--- Data for analysis ---
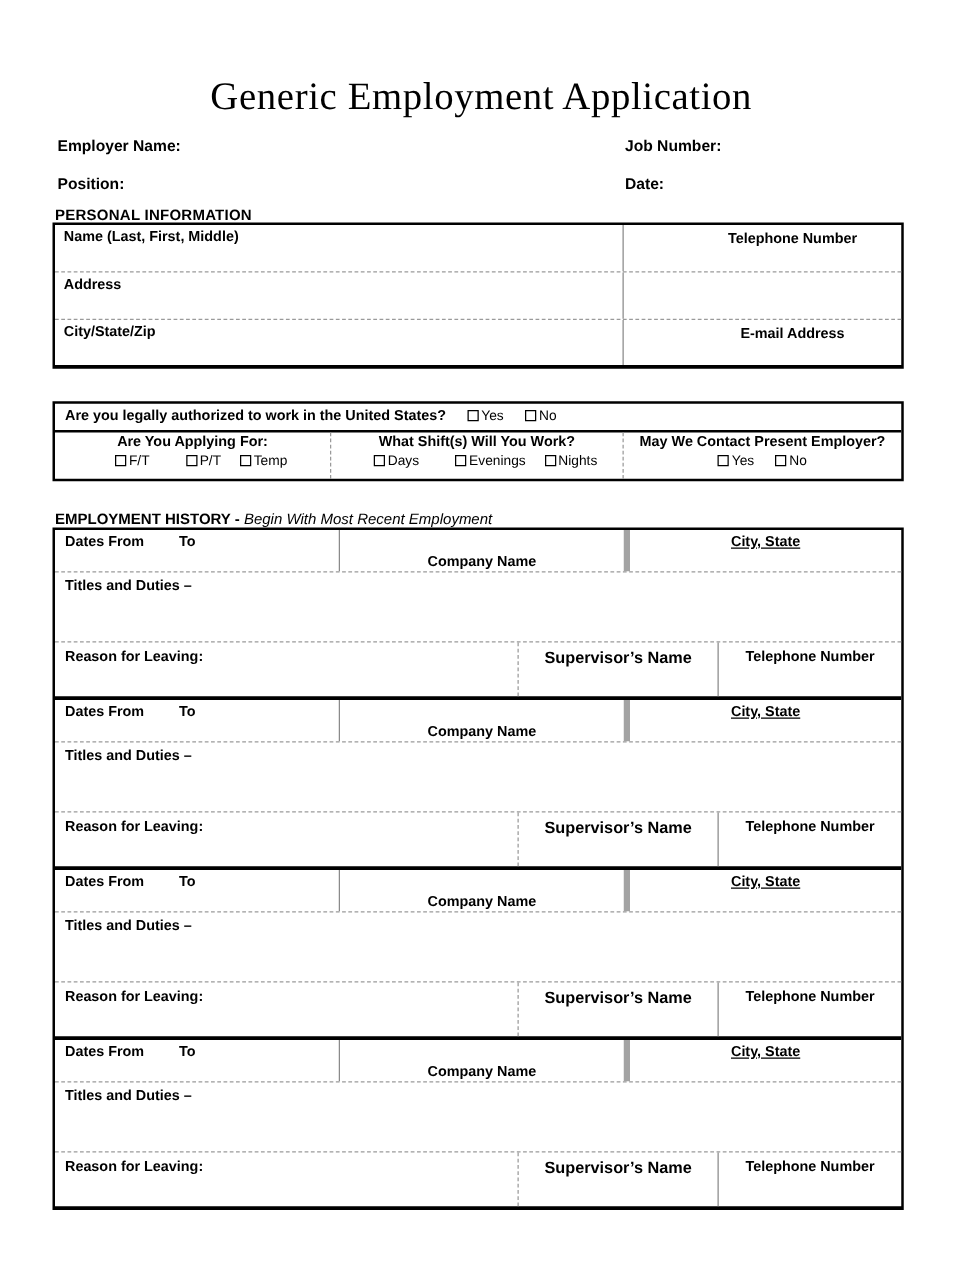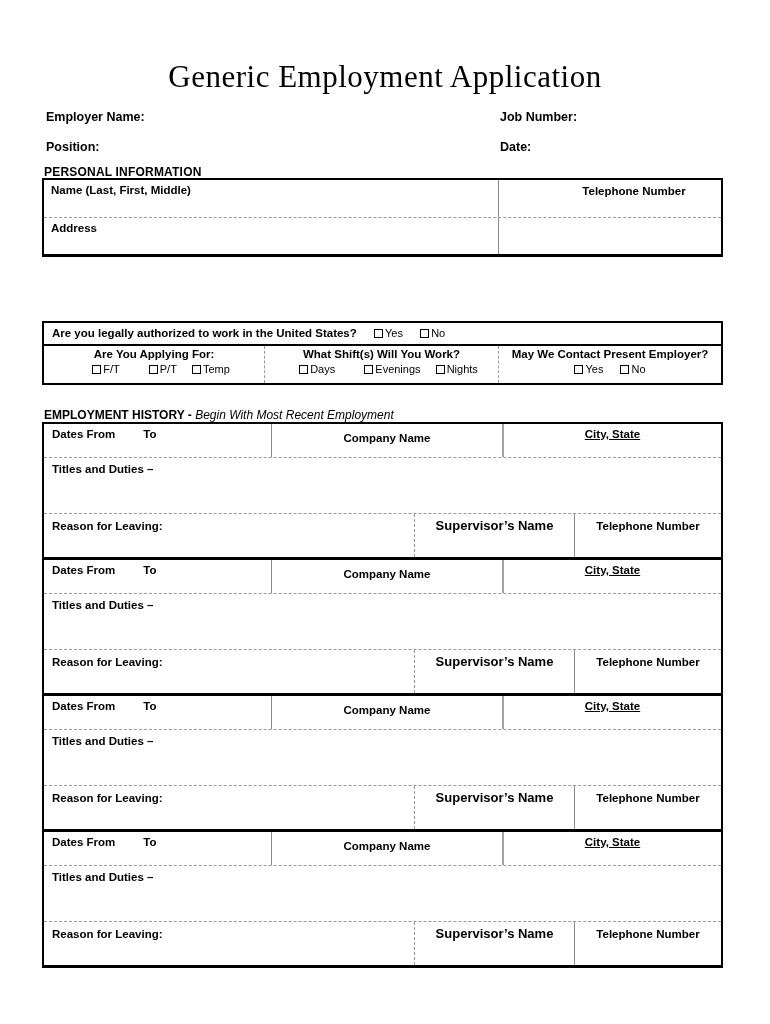--- a/index.html
+++ b/index.html
@@ -58,22 +58,22 @@
   
   .emp-table {
     position:absolute; left:42px; top:422px; width:681px;
     border:2px solid #000; border-bottom-width:3px; background:#fff;
   }
   .emp-block { border-bottom:3px solid #000; }
   .emp-block:last-child { border-bottom:none; }
   .emp-row1 { display:flex; height:34px; border-bottom:1px dashed #9a9a9a; }
   .er1-c1 { width:228px; border-right:1px solid #8a8a8a; padding:4px 0 0 8px;
             font-weight:bold; font-size:11.5px; }
-  .er1-c2 { width:232px; border-right:2px solid #a3a3a3; text-align:center;
-            padding-top:8px; font-weight:bold; font-size:11.5px; }
+  .er1-c2 { width:232px; border-right:5px solid #a3a3a3; text-align:center;
+            padding-top:20px; font-weight:bold; font-size:11.5px; }
   .er1-c3 { flex:1; text-align:center; padding-top:4px; font-weight:bold; font-size:11.5px;text-decoration:underline; }
   .to-lbl { margin-left:28px; }
   .emp-row2 { height:56px; border-bottom:1px dashed #9a9a9a;
               padding:5px 0 0 8px; font-weight:bold; font-size:11.5px; }
   .emp-row3 { display:flex; height:43px; }
   .er3-c1 { width:371px; border-right:1px dashed #9a9a9a; padding:6px 0 0 8px;
             font-weight:bold; font-size:11.5px; }
   .er3-c2 { width:160px; border-right:1px solid #8a8a8a; text-align:center;
             padding-top:4px; font-weight:bold; font-size:13px; }
   .er3-c3 { flex:1; text-align:center; padding-top:6px; font-weight:bold; font-size:11.5px; }
@@ -108,20 +108,28 @@
       </div>
       <div class="t1-right">
         <span>Telephone Number</span>
       </div>
     </div>
     <div class="t1-row">
       <div class="t1-left">
         <span>Address</span>
       </div>
     </div>
+    <div class="t1-row">
+      <div class="t1-left">
+        <span>City/State/Zip</span>
+      </div>
+      <div class="t1-right">
+        <span>E-mail Address</span>
+      </div>
+    </div>
   </div>
 
   <div class="t2">
     <div class="t2-q">
       <span class="q">Are you legally authorized to work in the United States?</span>
       <span class="opt gap14"><span class="cb"></span><span>Yes</span></span>
       <span class="opt"><span class="cb"></span><span>No</span></span>
     </div>
     <div class="t2-cols">
       <div class="t2-col t2-col-1">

--- Your goal ---
The listing above is to be set down word for word, without its images.

--- Solution ---
--- a/index.html
+++ b/index.html
@@ -58,22 +58,22 @@
   
   .emp-table {
     position:absolute; left:42px; top:422px; width:681px;
     border:2px solid #000; border-bottom-width:3px; background:#fff;
   }
   .emp-block { border-bottom:3px solid #000; }
   .emp-block:last-child { border-bottom:none; }
   .emp-row1 { display:flex; height:34px; border-bottom:1px dashed #9a9a9a; }
   .er1-c1 { width:228px; border-right:1px solid #8a8a8a; padding:4px 0 0 8px;
             font-weight:bold; font-size:11.5px; }
-  .er1-c2 { width:232px; border-right:2px solid #a3a3a3; text-align:center;
-            padding-top:8px; font-weight:bold; font-size:11.5px; }
+  .er1-c2 { width:232px; border-right:5px solid #a3a3a3; text-align:center;
+            padding-top:20px; font-weight:bold; font-size:11.5px; }
   .er1-c3 { flex:1; text-align:center; padding-top:4px; font-weight:bold; font-size:11.5px;text-decoration:underline; }
   .to-lbl { margin-left:28px; }
   .emp-row2 { height:56px; border-bottom:1px dashed #9a9a9a;
               padding:5px 0 0 8px; font-weight:bold; font-size:11.5px; }
   .emp-row3 { display:flex; height:43px; }
   .er3-c1 { width:371px; border-right:1px dashed #9a9a9a; padding:6px 0 0 8px;
             font-weight:bold; font-size:11.5px; }
   .er3-c2 { width:160px; border-right:1px solid #8a8a8a; text-align:center;
             padding-top:4px; font-weight:bold; font-size:13px; }
   .er3-c3 { flex:1; text-align:center; padding-top:6px; font-weight:bold; font-size:11.5px; }
@@ -108,20 +108,28 @@
       </div>
       <div class="t1-right">
         <span>Telephone Number</span>
       </div>
     </div>
     <div class="t1-row">
       <div class="t1-left">
         <span>Address</span>
       </div>
     </div>
+    <div class="t1-row">
+      <div class="t1-left">
+        <span>City/State/Zip</span>
+      </div>
+      <div class="t1-right">
+        <span>E-mail Address</span>
+      </div>
+    </div>
   </div>
 
   <div class="t2">
     <div class="t2-q">
       <span class="q">Are you legally authorized to work in the United States?</span>
       <span class="opt gap14"><span class="cb"></span><span>Yes</span></span>
       <span class="opt"><span class="cb"></span><span>No</span></span>
     </div>
     <div class="t2-cols">
       <div class="t2-col t2-col-1">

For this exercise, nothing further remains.